浩浩现在读初二,是校篮球队的队长,去年拿了宿迁市少儿篮球联赛U14组的MVP,领奖那天他特意把奖杯抱到乔涵面前,说“这个奖是给你的”,乔涵说那天他抱着奖杯哭了,比自己当年拿省青赛MVP的时候还激动:“我以前总觉得自己的篮球梦碎了,现在看见这些小孩打球,才知道我的梦没碎,只是换了个方式实现而已。”
这五年他见过太多小孩的变化:有以前天天泡网吧的网瘾少年,跟着他练了半年球,把网瘾戒了,现在成绩排班里前二十;有轻度自闭症的小孩,刚来的时候一句话都不说,练了一年多,现在会主动跟队友喊配合,上次打比赛还主动跟对方球员握手;有爸妈离婚的小孩,以前天天放学不想回家,泡在球场待到天黑,说“在球场比在家开心”。
“很多人说小孩学体育是不务正业,我特别不认同。”乔涵跟我说这句话的时候,场边的小孩正喊他去打半场,他脱了外套露出里面印着“县少儿篮球队”的球衣,“你想想,这些小孩成绩不好,在学校被老师说,回家被家长骂,没人夸他们,但是到了球场上,你跑得快、跳得高、投得准,所有人都会给你鼓掌,体育不会管你成绩好不好、家里有没有钱,只要你肯努力,就能得到回报,这对小孩来说太重要了。”
我走的时候已经是晚上八点,篮球场的灯亮了,乔涵正带着小孩打半场,他跳起来投篮的时候左膝盖的疤还是很明显,但投得特别准,场边的小孩扯着嗓子喊“乔教练牛”,声音飘得很远,我突然想起他之前跟我说的一句话:“我站在球场上,接住的不是小孩投过来的球,是这些小孩无处安放的少年气,他们不想回家、没人夸、觉得自己没用的时候,我这里永远有个球场等着他们,告诉他们输了没关系,爬起来再来就行。”

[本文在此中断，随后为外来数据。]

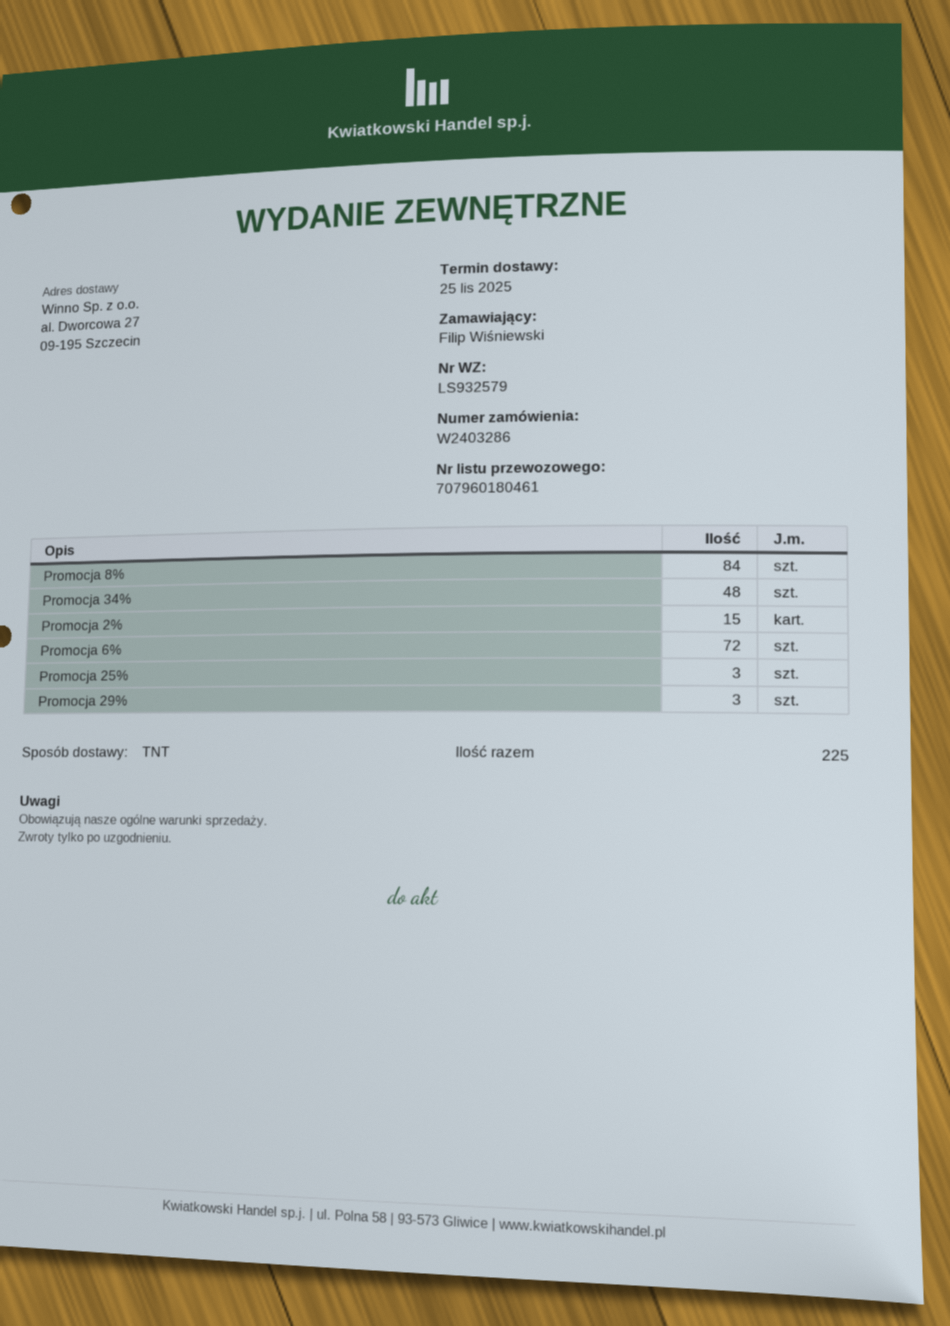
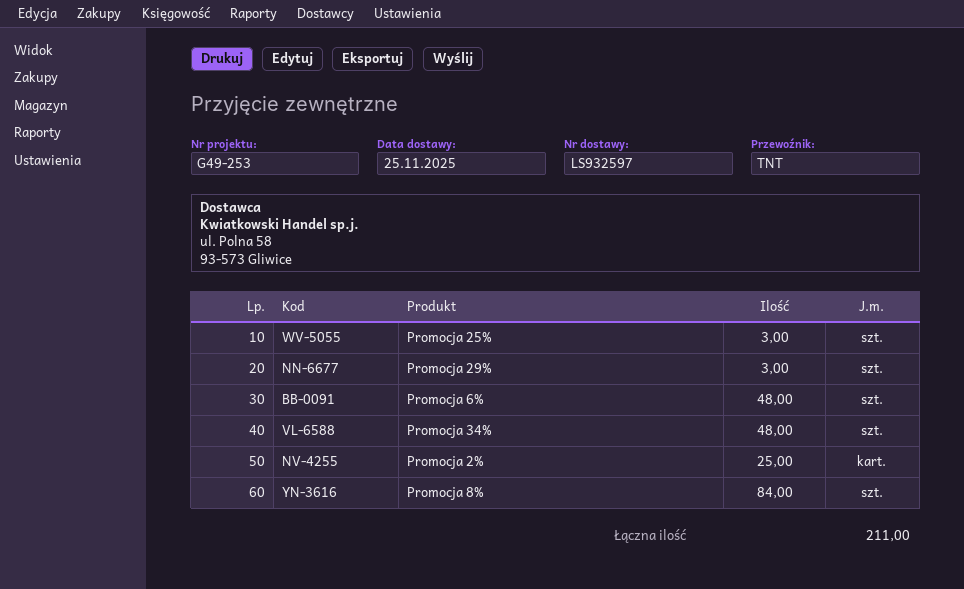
delivery note number: LS932579 -> LS932597
Promocja 2%: 15 -> 25
Promocja 6%: 72 -> 48
total quantity: 225 -> 211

那天我离开县城的时候,特意去球场门口的小卖部买水,老板跟我说,现在县城里的小孩放学都不往网吧跑了,都往篮球场跑,都是乔涵带的,我听着这话突然觉得,所谓的体育精神,从来都不只是奥运领奖台上的国歌,也不只是职业联赛里的高光时刻,更是像乔涵这样的普通人,在普通的县城球场上,给一群普通的小孩,种下一颗热爱的种子,这颗种子以后会变成他们人生里的铠甲,不管以后遇到什么难事,想起当年在球场上挥汗如雨的日子,就知道自己还有站起来再拼一次的勇气。